# 逻辑回归
构建逻辑回归模型来预测学生能否被大学录取
## 样本数据可视化
训练样本存储在ex2data1.txt文件中，包括申请人两门测试的分数和录用结果，画出样本的散点图

In [None]:
import numpy as np
import pandas as pd
import matplotlib.pyplot as plt

import matplotlib.pyplot as plt
import numpy as np

# 假设 data 是之前 read_csv 读取的 DataFrame
# names=['Exam1', 'Exam2', 'Admitted']
def plotData(data):
    # 1. 筛选数据：将样本分为 正例(1) 和 负例(0)
    positive = data[data['Admitted'] == 1]
    negative = data[data['Admitted'] == 0]

    plt.figure(figsize=(10, 6))

    # 2. 绘制散点图
    # s 为点的大小，c 为颜色，marker 为形状
    plt.scatter(positive['Exam1'], positive['Exam2'], 
                s=50, c='b', marker='+', label='Admitted')
    
    plt.scatter(negative['Exam1'], negative['Exam2'], 
                s=50, c='r', marker='o', label='Not Admitted')

    # 3. 装饰图表
    plt.xlabel('Exam 1 Score')
    plt.ylabel('Exam 2 Score')
    plt.legend() # 显示图例，区分 Admitted/Not Admitted
    plt.title('Scatter Plot of Training Data')
    plt.show()

if __name__ == "__main__":
    path = "ex2data1.txt"
    data = pd.read_csv(path, header=None, names=['Exam1', 'Exam2', 'Admitted'])
    print(f"样本数据：\n{data.head()}")
    plotData(data)

## sigmoid函数
逻辑回归的假设函数表示为
$$h_{\theta}(x)=g(\theta^Tx)$$
$$g(z)=\frac{1}{1+e^{-z}}$$

In [None]:
# 定义 Sigmoid 函数
def sigmoid(z):
    return 1 / (1 + np.exp(-z))

if __name__ == "__main__":
    # 生成自变量数据：从 -10 到 10，生成 100 个点
    z = np.linspace(-10, 10, 100)
    g = sigmoid(z)

    # 绘图
    plt.figure(figsize=(8, 5))
    plt.plot(z, g, 'b-', linewidth=2, label=r'$g(z) = \frac{1}{1 + e^{-z}}$')

    # 装饰图表
    plt.axhline(y=0.5, color='r', linestyle='--', linewidth=1, label='Threshold (0.5)') # 画出 0.5 决策线
    plt.axvline(x=0, color='gray', linestyle='-', alpha=0.3) # 画出 y 轴

    plt.title("Sigmoid Function", fontsize=14)
    plt.xlabel("z")
    plt.ylabel("g(z)")
    plt.grid(True, alpha=0.3)
    plt.legend(fontsize=12)

    plt.show()

## 代价函数和梯度下降
使用梯度下降算法求解使代价函数最小时的$\theta$值。
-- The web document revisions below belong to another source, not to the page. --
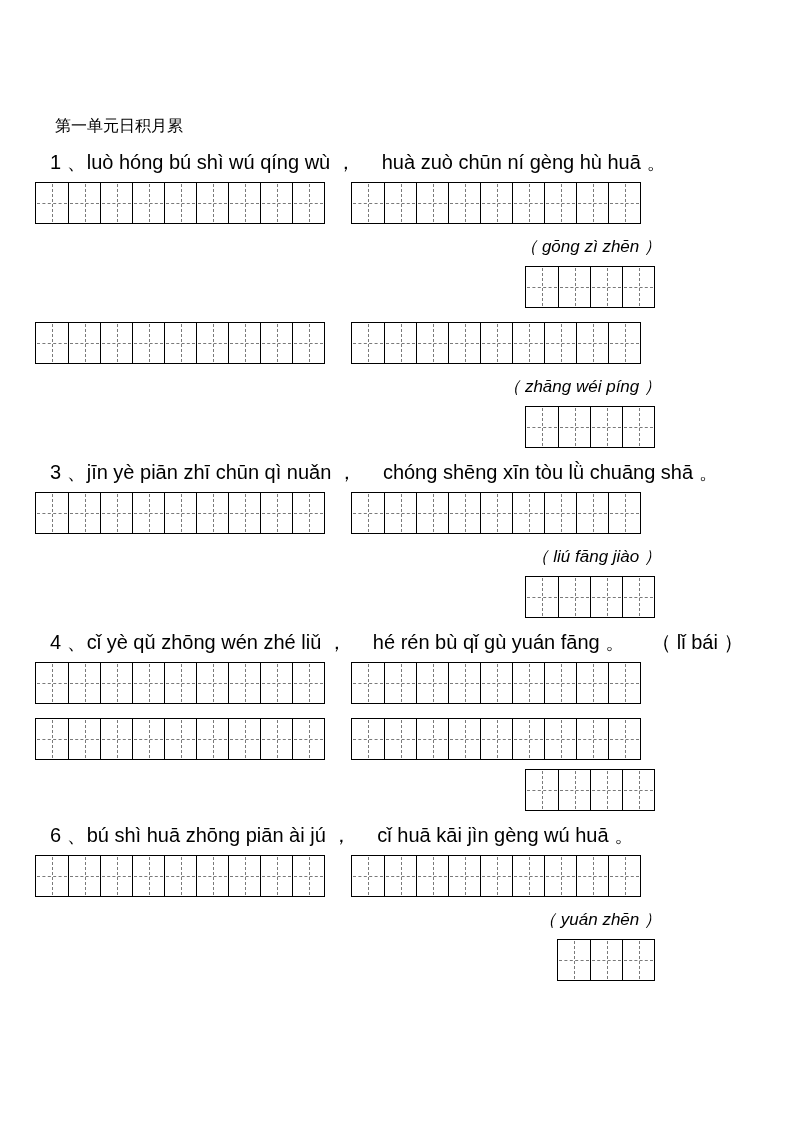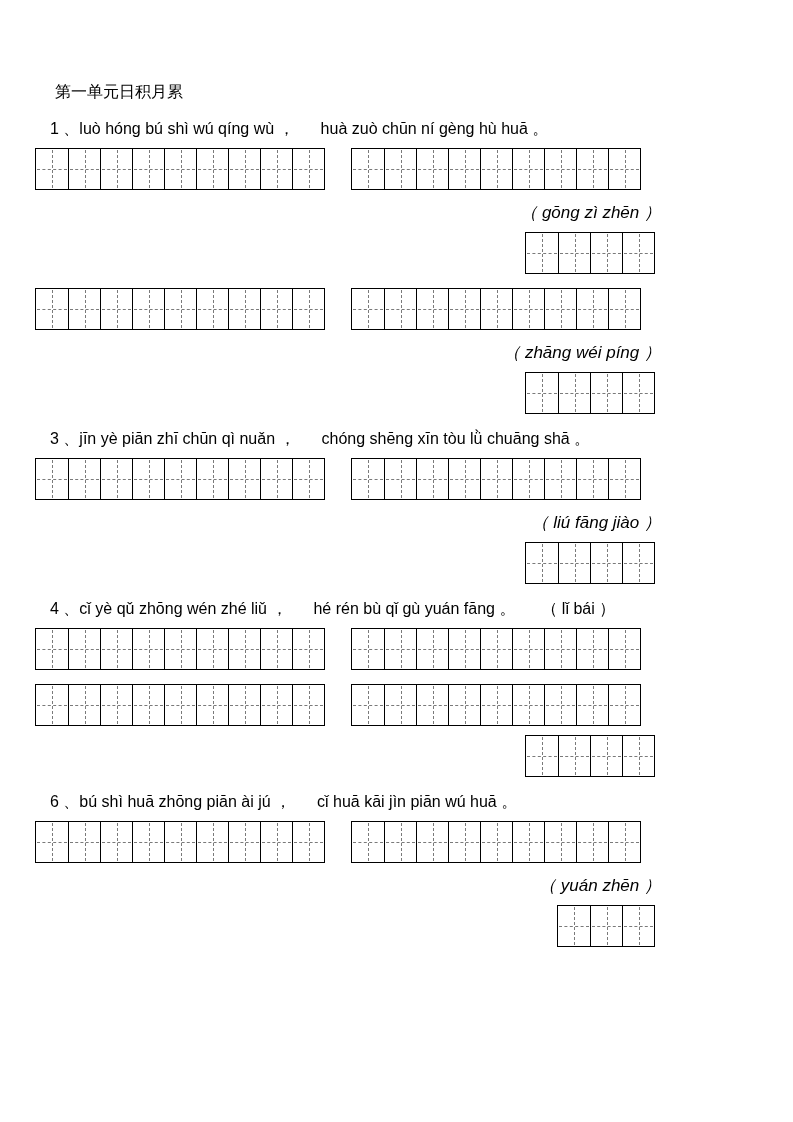--- a/index.html
+++ b/index.html
@@ -4,35 +4,35 @@
 <style>
   * { box-sizing: border-box; margin: 0; padding: 0; }
   html, body { background: #ffffff; }
   .page {
     position: relative;
     width: 793px;
     height: 1122px;
     background: #ffffff;
     font-family: "Liberation Sans", "DejaVu Sans", sans-serif;
     color: #000000;
-    padding-top: 82px;
+    padding-top: 116px;
     overflow: hidden;
   }
   .doc-title {
     font-family: "Liberation Serif", "DejaVu Serif", serif;
     font-size: 16px;
     font-weight: normal;
     margin-left: 55px;
     margin-bottom: 16px;
     line-height: 20px;
   }
   .item { margin-top: 14px; }
   .line {
     margin-left: 50px;
-    font-size: 16px;
+    font-size: 20px;
     line-height: 21px;
     white-space: nowrap;
   }
   .gap { display: inline-block; width: 26px; }
   .inline-attr:not(:empty) { margin-left: 26px; }
   .grids {
     display: flex;
     margin-left: 35px;
     margin-top: 9px;
     column-gap: 26px;
@@ -253,21 +253,21 @@
       <div class="grid attr">
             <div class="cell"></div>
             <div class="cell"></div>
             <div class="cell"></div>
             <div class="cell"></div>
           </div>
     </div>
   </section>
 
   <section class="item">
-    <p class="line"><span>6 、</span><span>bú shì huā zhōng piān ài jú ，</span><span class="gap"></span><span>cǐ huā kāi jìn piān wú huā 。</span><span class="inline-attr"></span></p>
+    <p class="line"><span>6 、</span><span>bú shì huā zhōng piān ài jú ，</span><span class="gap"></span><span>cǐ huā kāi jìn gèng wú huā 。</span><span class="inline-attr"></span></p>
     <div class="grids">
       <div class="grid main">
             <div class="cell"></div>
             <div class="cell"></div>
             <div class="cell"></div>
             <div class="cell"></div>
             <div class="cell"></div>
             <div class="cell"></div>
             <div class="cell"></div>
             <div class="cell"></div>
逻辑回归的代价函数表示为
$$J(\theta)=\frac{1}{m}\sum_{i=1}^m[-y^{(i)}\log (h_{\theta}(x^{(i)}))-(1-y^{(i)})\log (1-h_{\theta}(x^{(i)}))]$$
代价函数偏导数表示为
$$\frac{\partial J(\theta)}{\partial \theta_j}=\frac{1}{m}\sum_{i=1}^m(h_{\theta}(x^{(i)})-y^{(i)})x_j^{(i)}\quad(j=0,1,...,n)$$
梯度下降算法：
$$\begin{align*}
Repeat:\{\theta_j&=\theta_j-\alpha\frac{\partial}{\partial \theta_j}J(\theta)\\
&=\theta_j-\frac{\alpha}{m}\sum_{i=1}^m(h_{\theta}(x^{(i)})-y^{(i)})x_j^{(i)}\quad(j=0,1,...,n)\\
&(同时更新所有\theta)\}
\end{align*}$$
其中$m$为样本数量，$n$为特征数量。需要注意的是虽然逻辑回归的代价函数偏导数形式和线性回归相同，但$h_{\theta}(x)$的定义完全不同

In [None]:
# 对于 m 条包含 n 个特征的样本（矩阵形状为 (m,n)，归一化的标准流程是按列计算
def featureNormalization(X):
    mu = np.mean(X, axis=0) # 计算每列的均值
    sigma = np.std(X, axis=0) # 计算每列的标准差
    sigma[sigma == 0] = 1 # 避免除以 0（针对特征值全部相同的列）
    X = (X - mu) / sigma
    print(X.head())
    return X, 

def addOnes(X):
    ones = np.ones((len(X), 1))
    return np.hstack((ones, X))

def costFunction(theta, X, y):
    theta = theta.reshape(-1, 1) # 确保theta为列向量

    h = sigmoid(X @ theta)
    eps = 1e-15 # 添加 eps (1e-15) 防止 np.log(0) 导致溢出

    term1 = np.log(h + eps) * y
    term2 = np.log(1 - h + eps) * (1 - y)
    return -np.mean(term1 + term2)
    # 另一种矩阵乘法形式的写法：return - 1 / m * (y.T @ np.log(h) + (1 - y.T) @ np.log(1 - h)).item()

def grad(X, y, theta):
    theta = theta.reshape(-1, 1)

    h = sigmoid(X @ theta)
    error = h - y
    return 1 / len(X) * (X.T @ error)

def gradientDescent(X, y, theta, alpha, iters):
    cost = np.zeros(iters + 1)

    for iter in range(iters):
        cost[iter] = costFunction(theta, X, y)
        theta -= alpha * grad(X, y, theta)
    cost[iter+1] = costFunction(theta, X, y)
    return theta, cost

if __name__ == "__main__":
    # 读取DataFrame格式的特征和标签数据
    cols = data.shape[1]
    X = data.iloc[:, :-1]
    y = data.iloc[:, cols-1:cols]
    # 特征归一化
    X = featureNormalization(X)

    # 特征和标签转换为ndarray类型的二维矩阵
    X = X.to_numpy()
    y = y.to_numpy()
    # X添加theta_0对应列
    X = addOnes(X)
    print(f"X:shape{X.shape}\n{X[:5, :]}")
    print(f"y:shape{y.shape}\n{y[:5, :]}")

    # 参数初始化
    initial_theta = np.zeros((X.shape[1], 1), dtype=np.float32)
    print(f"theta:shape{initial_theta.shape}\n{initial_theta}")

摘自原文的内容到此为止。